In a desperate attempt to find work, I’ve been sending my resume out like a mad man. Mostly because if I have to sit through one more Paula Dean marathon I think I will die. Like, the next time I hear her say “From my kitchen to Your’ns,” my head will literally explode.

This is how I’ve been going about it; Craiglist now has job listings on there. Have they always had job listings? Who knows, but the point is they have them now, and I’ve been whoring myself out on them like it ain’t not thang. So, every night I search through these job listings in the field of my choice, and respond to about 10 or 15 of them. I send along my little resume along with a link to my online portfolio, and hope for the best.

Well, as of last Friday I was all ready to give this method a rest. I had sent my resume out to countless postings and heard nothing. Not a damn word. I put a tracker on my online portfolio, and the only person to have visited it was in Duluth. I don’t even know where Duluth is.

So I’m already to give up, but then I found this listing on there. It was beautiful. It was perfect. It was like someone knew I was looking for work and they tailored it just for me. The listing described a small Northern Virginia advertising agency in need of a jr. graphic designer. “Our clients include fortune 500, and other big names. We’re a small office that has a lot of fun, and we’re looking for someone to join the team.”

“We’re looking for a Jr. Graphic Designer for our In-House design” – check (especially in the Junior Department)


"Who has experience in advertising” – check.

“Must have a portfolio!” – check.

“and who is FUN!!!” – Fun? I'm a fucking blast.

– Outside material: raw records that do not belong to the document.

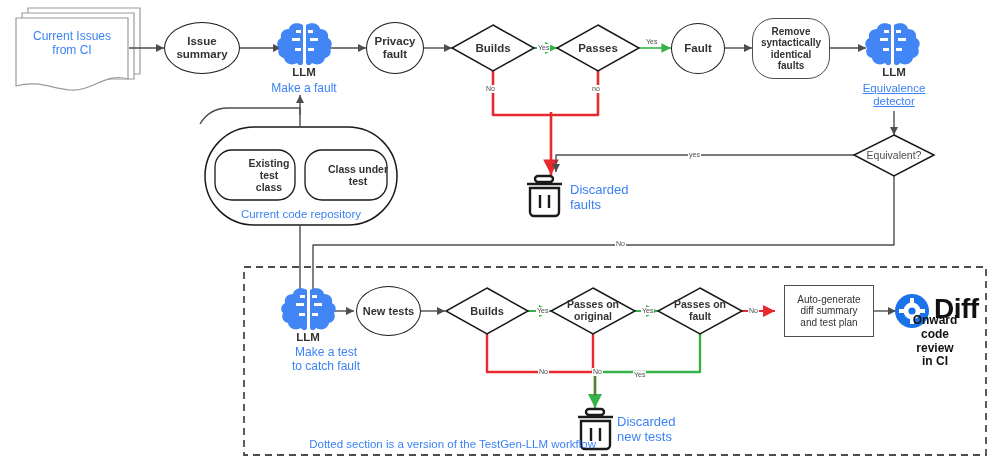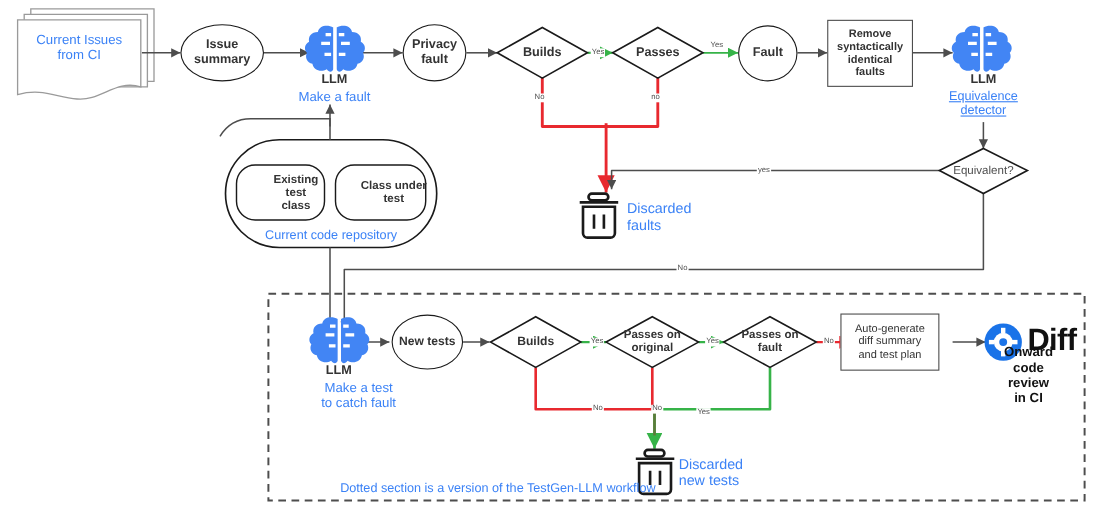"Remove" div.node { border-radius: none -> 22px }
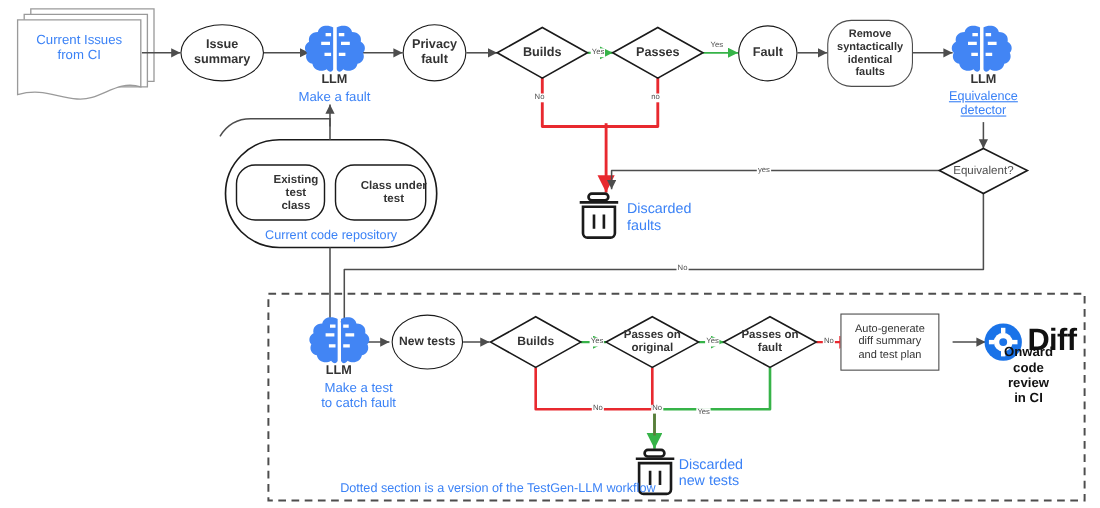"Auto-generate" div.node { left: 764px -> 784px }
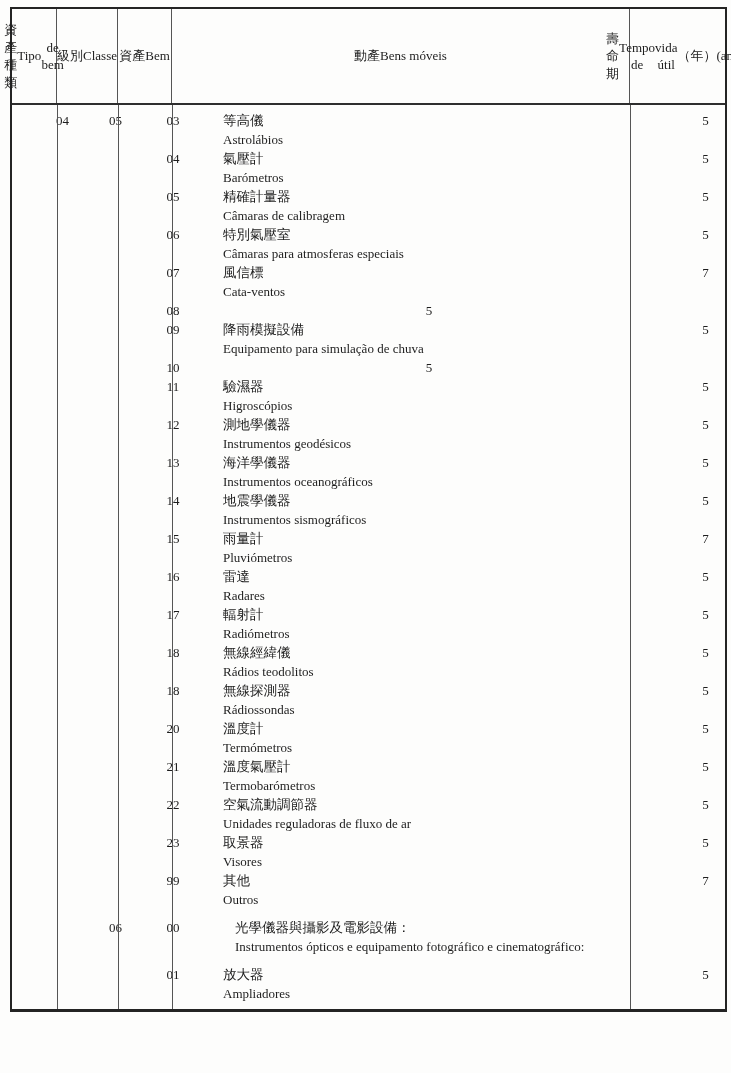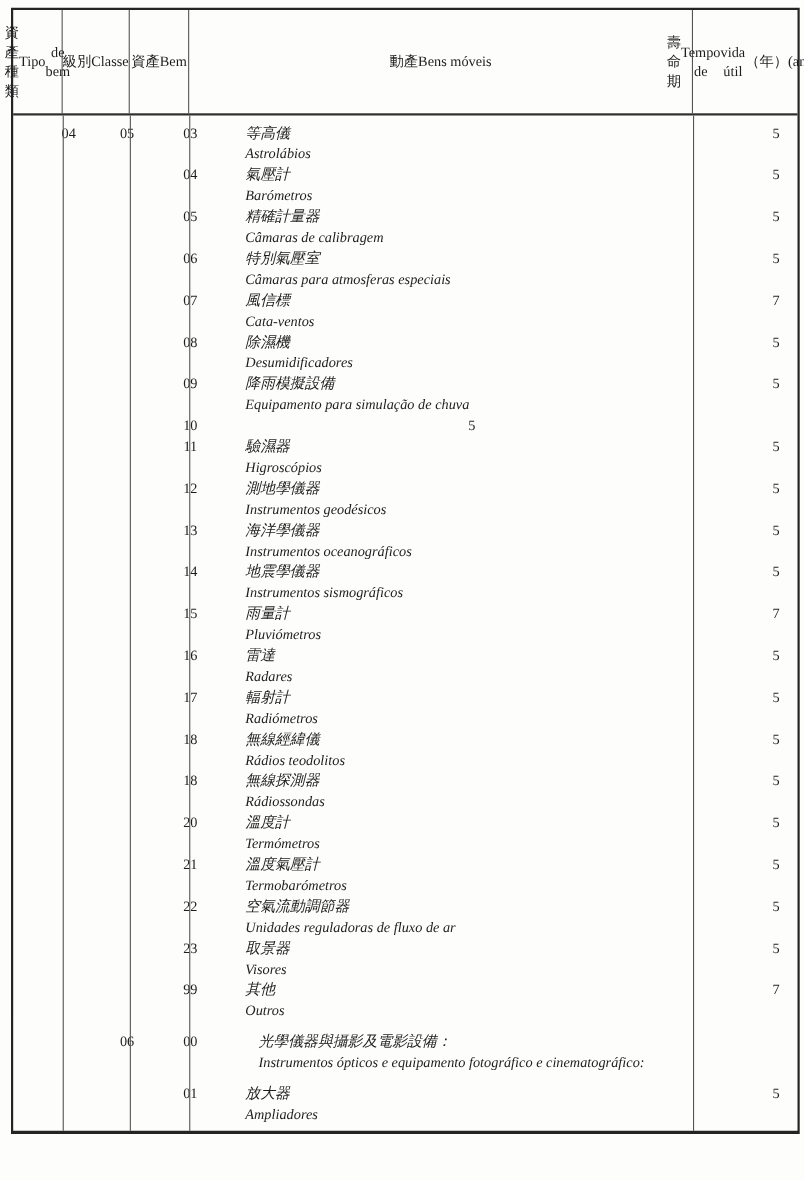"等高儀" .c-mov { font-style: italic -> none }
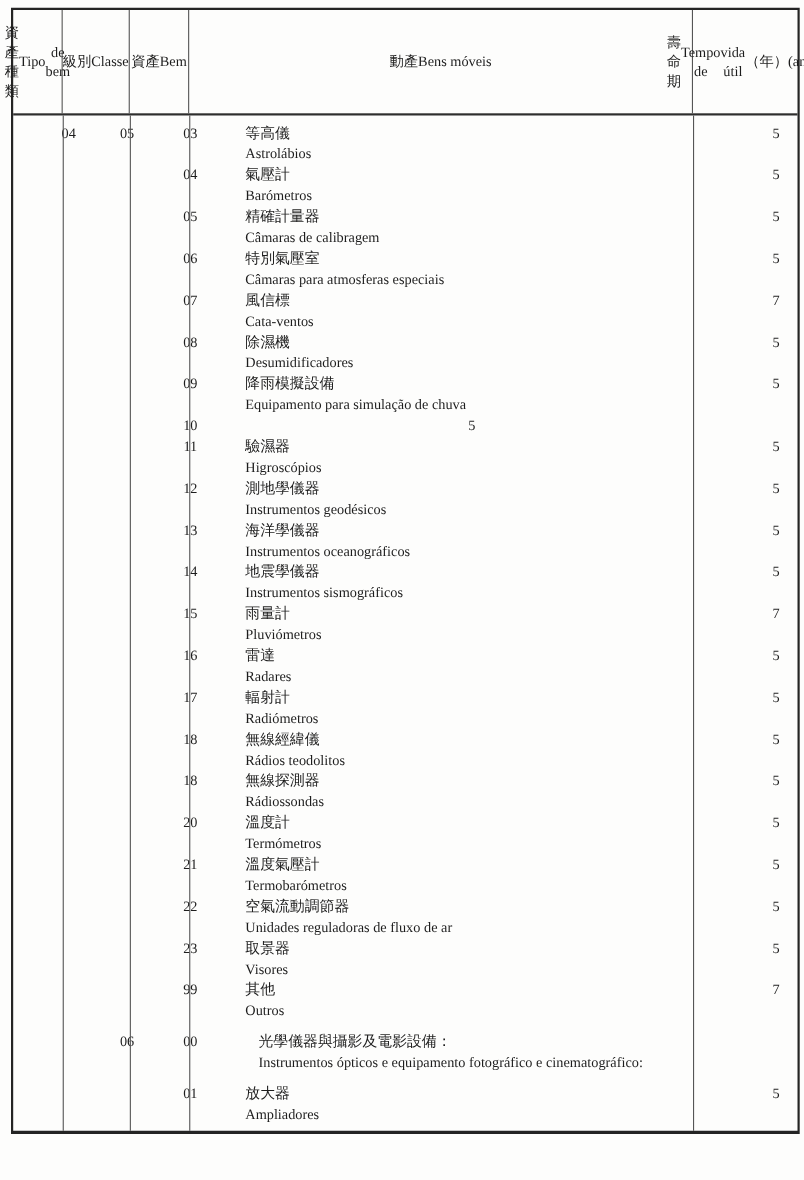"除濕機" div.cell { html: <div> <div>除濕機</div> <div>Desumidificadores</div> </div> -> none }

My faith in craigslist restored, I slaved over the ideal cover letter. I needed something that said “FUN!!!” without being too “FUN!!!” My first draft had jokes such as “I have a PhD in PHUN!” and “I have my own transportation – a ’93 Buick Station Wagon known to me as DJ Jazzy Jeff.” I showed a friend to see if I had reached the desired level of “FUN!!!”  His response…”This will be our little secret.”
 

Back to square one, I trashed my previous draft and decided to never try to be funny again.  I typed up some no thrills letter, attached my resume, and hurried to send it in.  When I went to pull up the email address off of the posting, I noticed something about this perfect job listing…something I hadn’t noticed before. The email was to soinso@SUPERCOUPS.BIZ. So I googled “supercoups," and what came up?

Supercoups – “Are you intrigued by the idea of owning your own business? Does an opportunity that fully utilizes your sales expertise, can be run from your home, and has low start-up costs sound right for you? SuperCoups offers the flexibility, independence and income potential you seek combined with the strategies, support and tools you need.”

Yes, SuperCoups is a franchised coupon business.  Which is to say; not an advertising agency. I looked back over the craiglist posting, and began to tear it apart.  A portfolio? Does laying out a "Buy one - get one free" Calci-Chew coupon need a full on creative director? I understood now that when they wrote "In-house design," they literally meant IN THEIR HOUSE. I was pissed. I spent days on my cover letter. DAYS! And for what? So that I could get an interview at a coupon factory? A COUPON FACTORY?

And the WORST part is they never called me back.

Friday, June 02, 2006

POOFY HAIRED FREAK

Dear Blog Readers,
My job search currently has me too depressed to write about my life. Instead, I will amuse you with this picture from my childhood. Please enjoy.
Christopher



Me- Circa 1995. 5th grade Field Day.

I would like to note that while the shirt was made for Field Day Festivities, it DID manage to work its way into my regular wardrobe.